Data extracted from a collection
━━━━━━━━━━━━━━━━━━━━━━━━━━━━━━

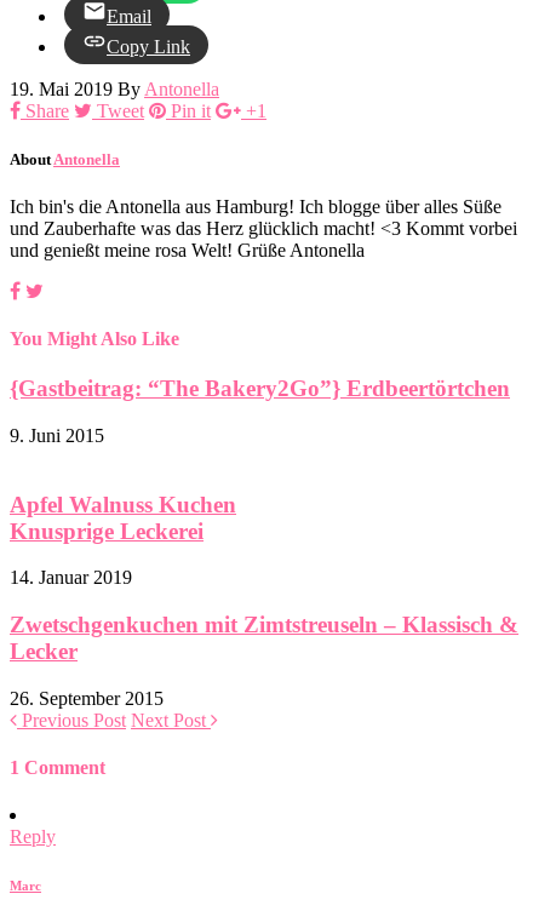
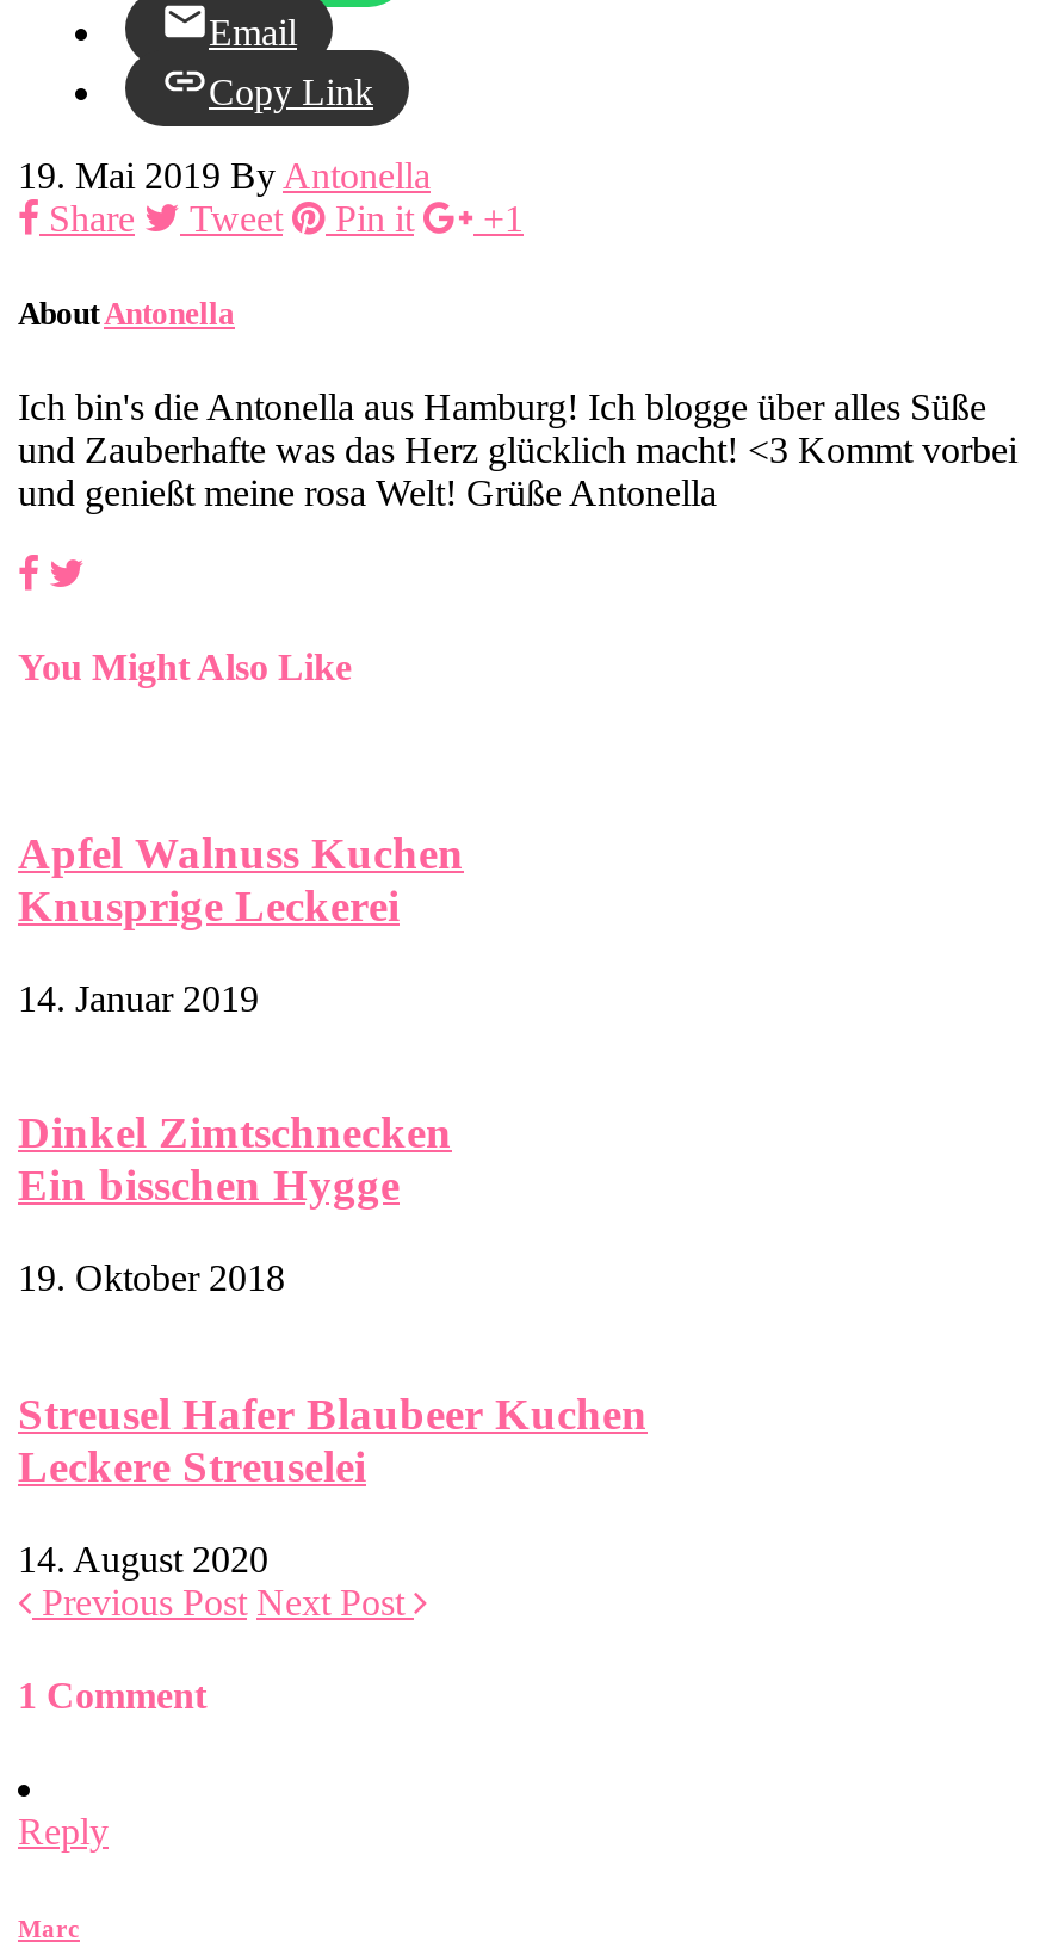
[10,376,510,446] {Gastbeitrag: “The Bakery2Go”} Erdbeertörtchen | 9. Juni 2015 -> none
moved [10,492,236,588] -> [18,828,464,1018]: Apfel Walnuss Kuchen | Knusprige Leckerei | 14. Januar 2019
[10,612,518,709] Zwetschgenkuchen mit Zimtstreuseln – Klassisch & | Lecker | 26. September 2015 -> [18,1108,648,1578] Dinkel Zimtschnecken | Ein bisschen Hygge | 19. Oktober 2018 | Streusel Hafer Blaubeer Kuchen | Leckere Streuselei | 14. August 2020

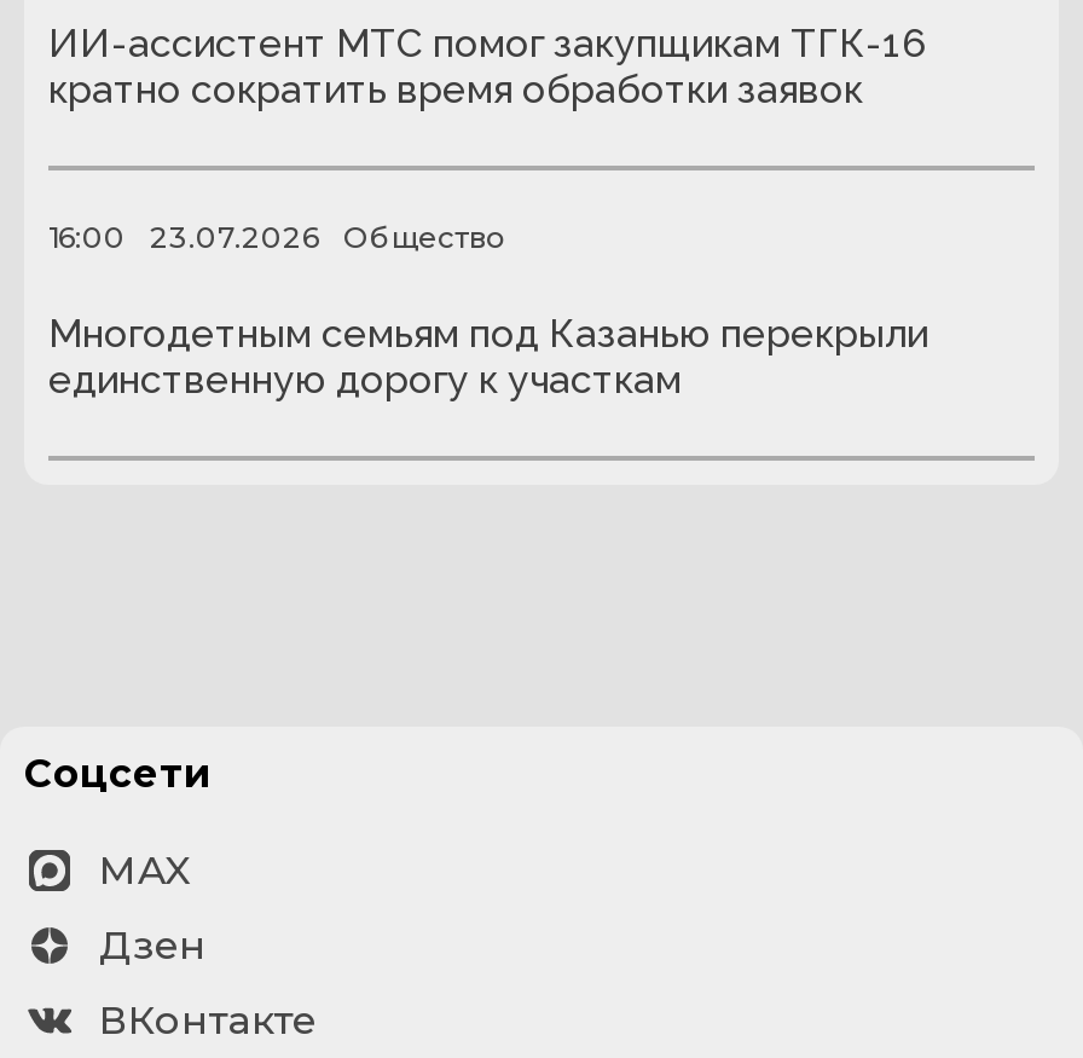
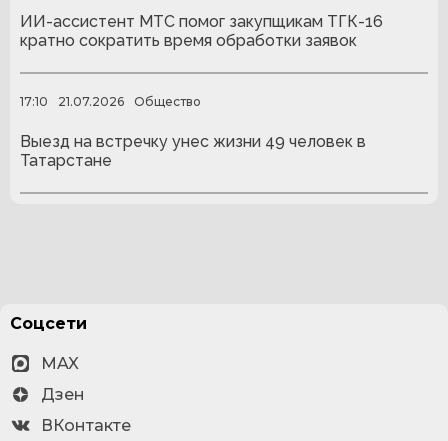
[48,219,126,256] 16:00 -> [20,94,48,109] 17:10
[150,219,319,256] 23.07.2026 -> [58,94,124,109] 21.07.2026
[48,310,928,402] Многодетным семьям под Казанью перекрыли | единственную дорогу к участкам -> [20,132,366,170] Выезд на встречку унес жизни 49 человек в | Татарстане

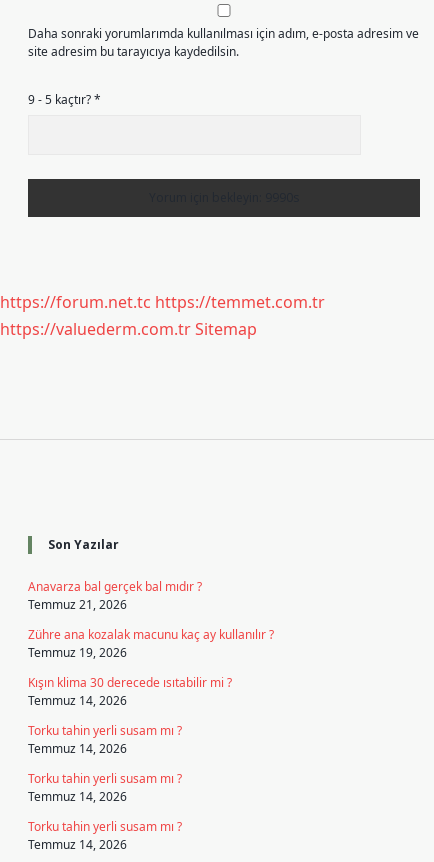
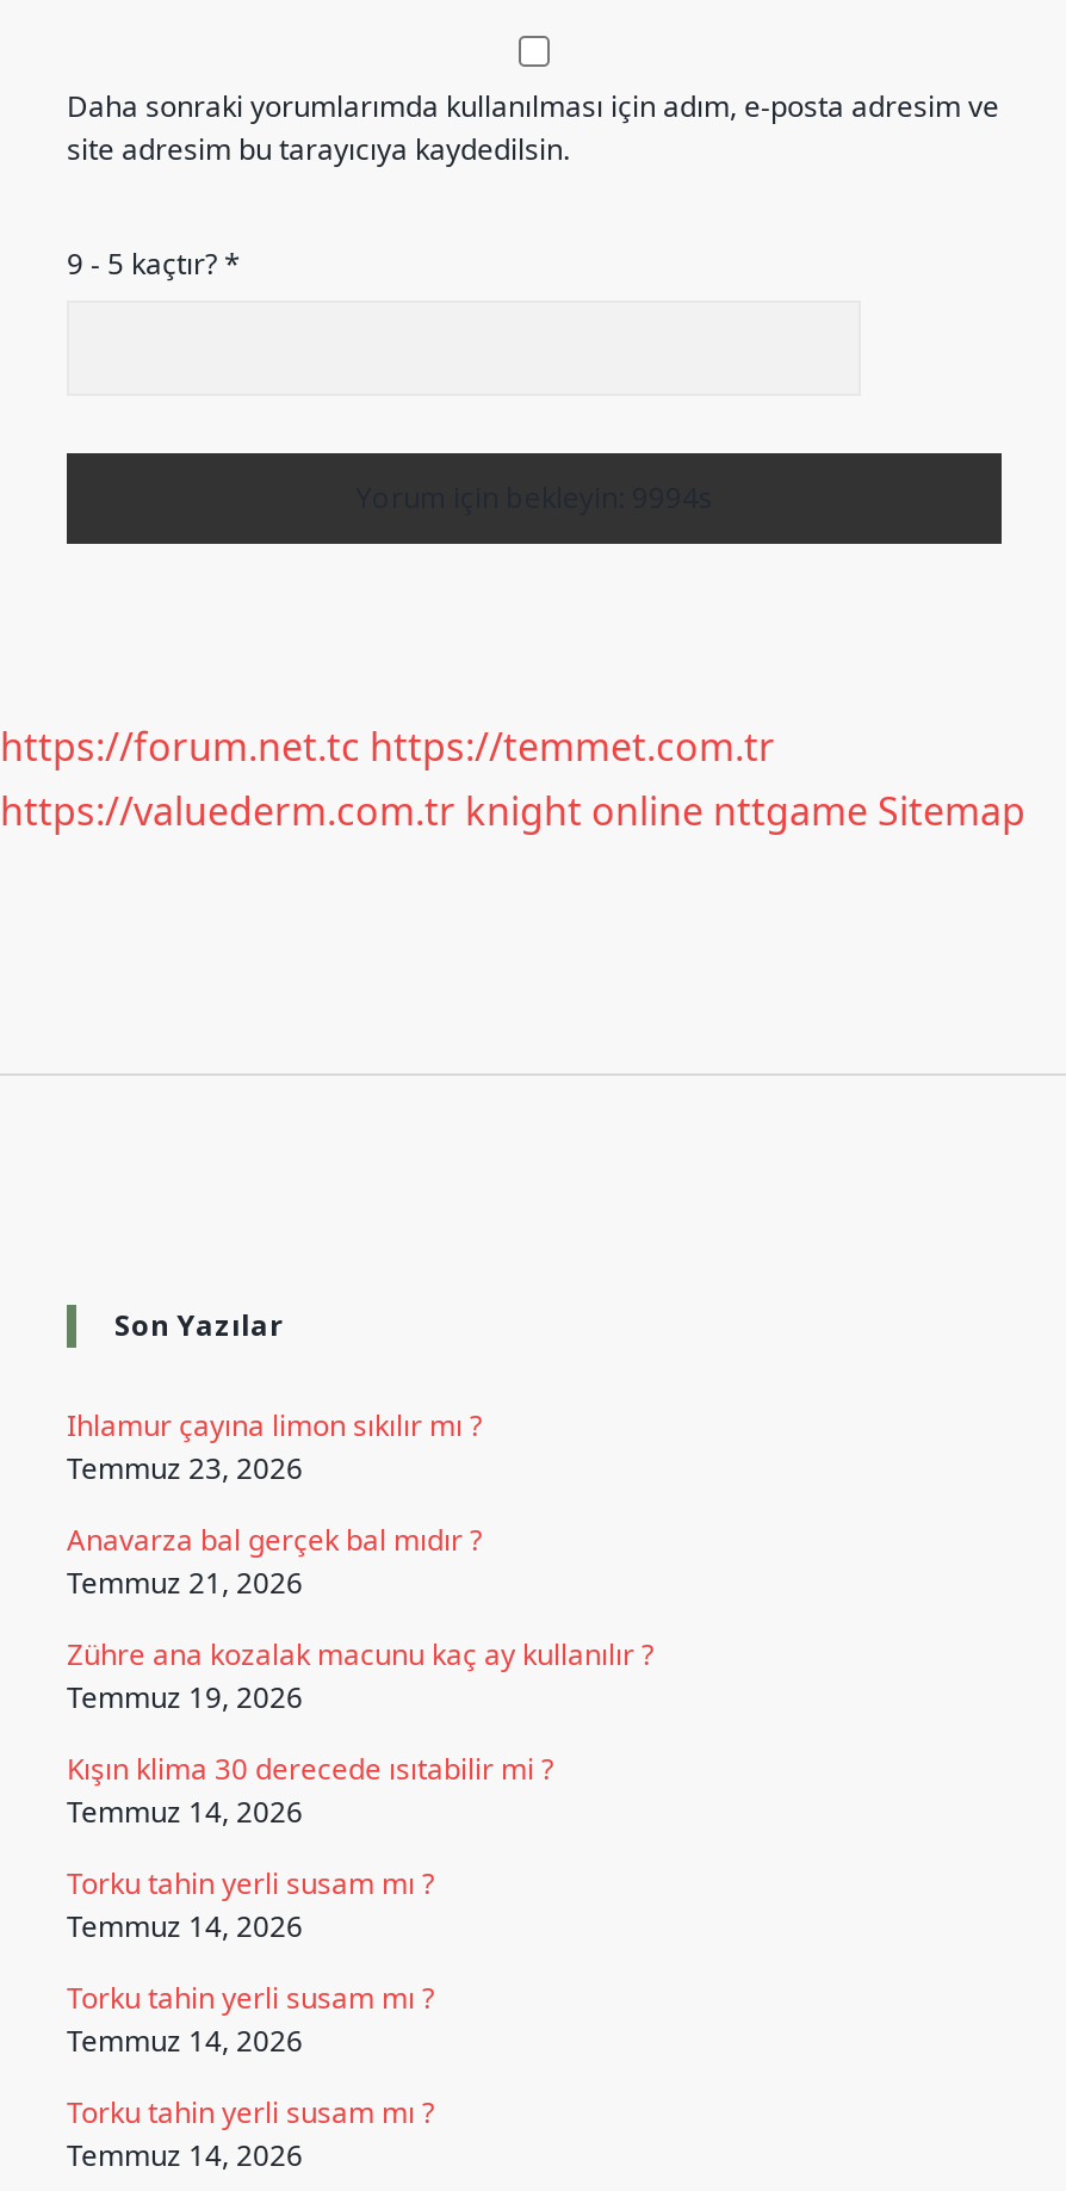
[0,318,257,340] https://valuederm.com.tr Sitemap -> [0,785,1025,837] https://valuederm.com.tr knight online nttgame Sitemap
none -> [67,1405,482,1488] Ihlamur çayına limon sıkılır mı ? | Temmuz 23, 2026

━━━━━━━━━━━━━━━━━━━━━━━━━━━━━━

__Assignment__: Starting with the first line of the data above and ending with the line containing "[48,310,928,402] Многодетным семьям", please restate every line exactly, leaving images out.

__Task output__:
[10,376,510,446] {Gastbeitrag: “The Bakery2Go”} Erdbeertörtchen | 9. Juni 2015 -> none
moved [10,492,236,588] -> [18,828,464,1018]: Apfel Walnuss Kuchen | Knusprige Leckerei | 14. Januar 2019
[10,612,518,709] Zwetschgenkuchen mit Zimtstreuseln – Klassisch & | Lecker | 26. September 2015 -> [18,1108,648,1578] Dinkel Zimtschnecken | Ein bisschen Hygge | 19. Oktober 2018 | Streusel Hafer Blaubeer Kuchen | Leckere Streuselei | 14. August 2020

[48,219,126,256] 16:00 -> [20,94,48,109] 17:10
[150,219,319,256] 23.07.2026 -> [58,94,124,109] 21.07.2026
[48,310,928,402] Многодетным семьям под Казанью перекрыли | единственную дорогу к участкам -> [20,132,366,170] Выезд на встречку унес жизни 49 человек в | Татарстане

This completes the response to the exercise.